Segment Start: Listed records

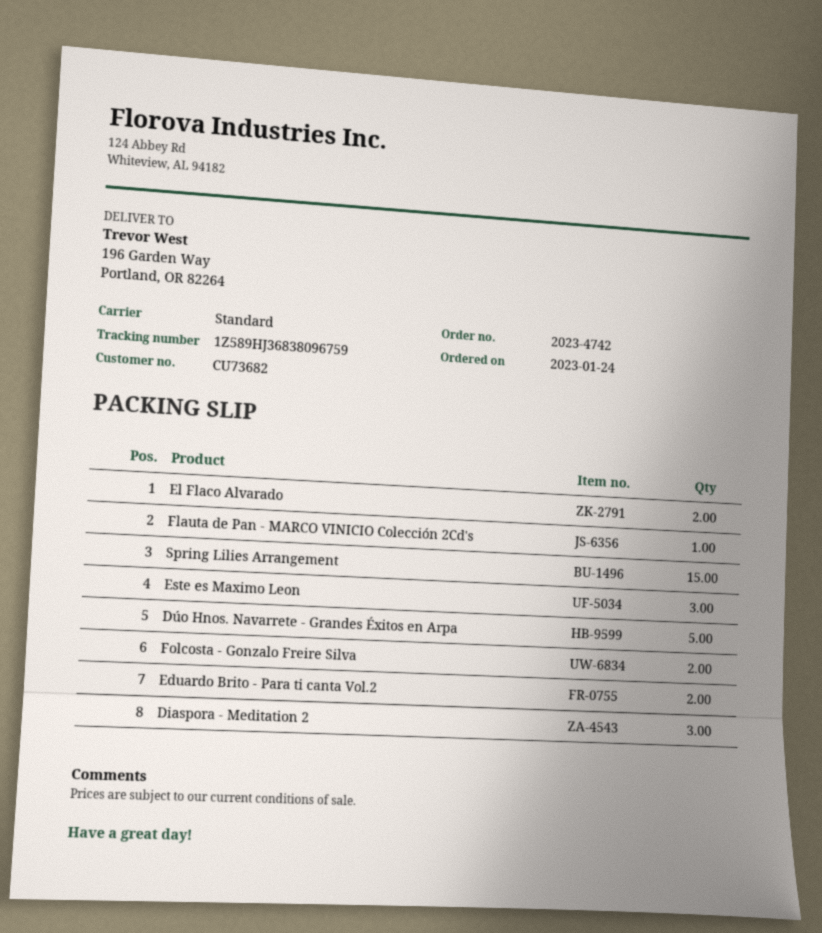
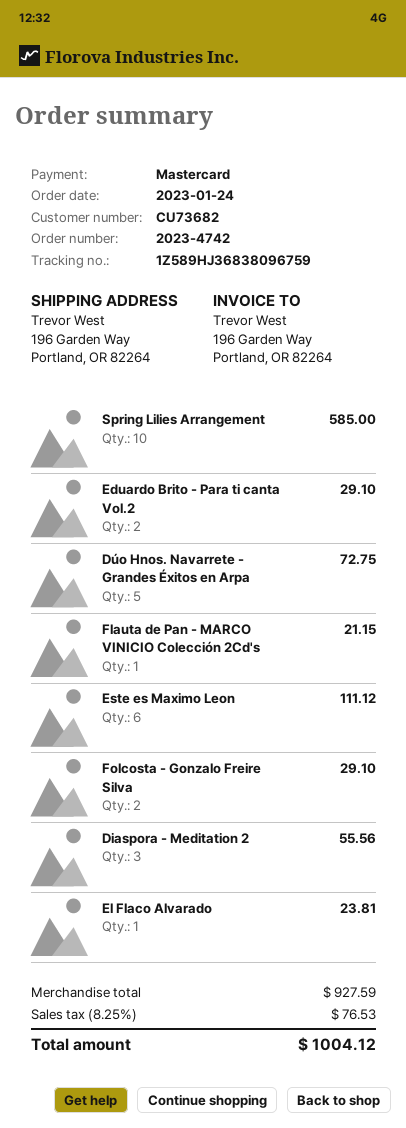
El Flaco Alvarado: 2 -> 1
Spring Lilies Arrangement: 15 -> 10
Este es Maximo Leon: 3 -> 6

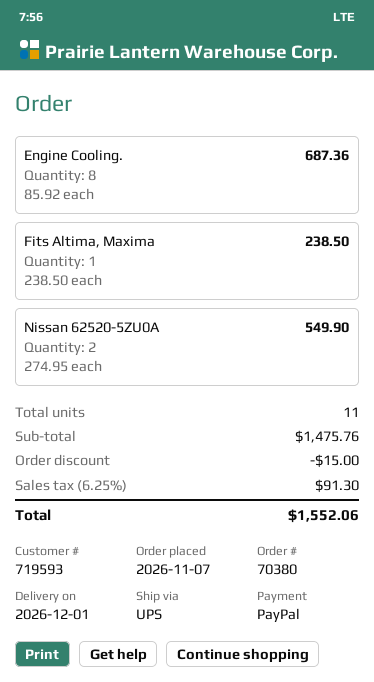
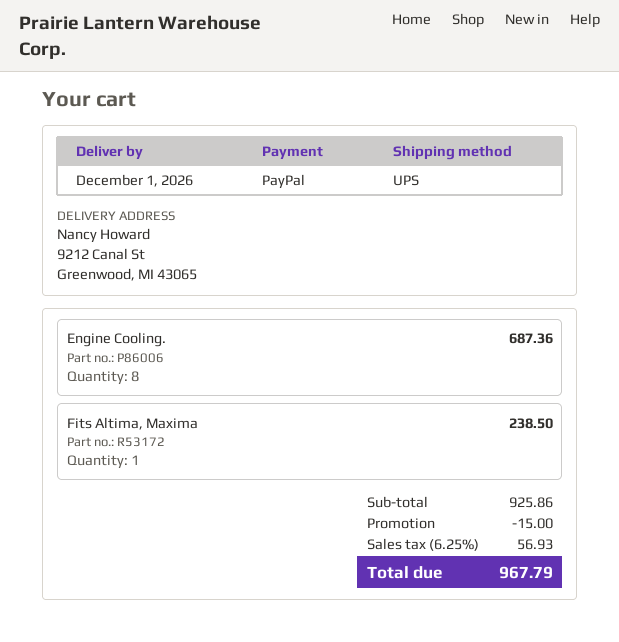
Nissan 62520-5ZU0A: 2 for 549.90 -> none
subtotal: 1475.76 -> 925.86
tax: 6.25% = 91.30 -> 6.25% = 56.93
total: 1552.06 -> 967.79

Segment End: Listed records

## What needs to be done
Would you write out each record above exactly, with no images?

## Solution below
El Flaco Alvarado: 2 -> 1
Spring Lilies Arrangement: 15 -> 10
Este es Maximo Leon: 3 -> 6

Nissan 62520-5ZU0A: 2 for 549.90 -> none
subtotal: 1475.76 -> 925.86
tax: 6.25% = 91.30 -> 6.25% = 56.93
total: 1552.06 -> 967.79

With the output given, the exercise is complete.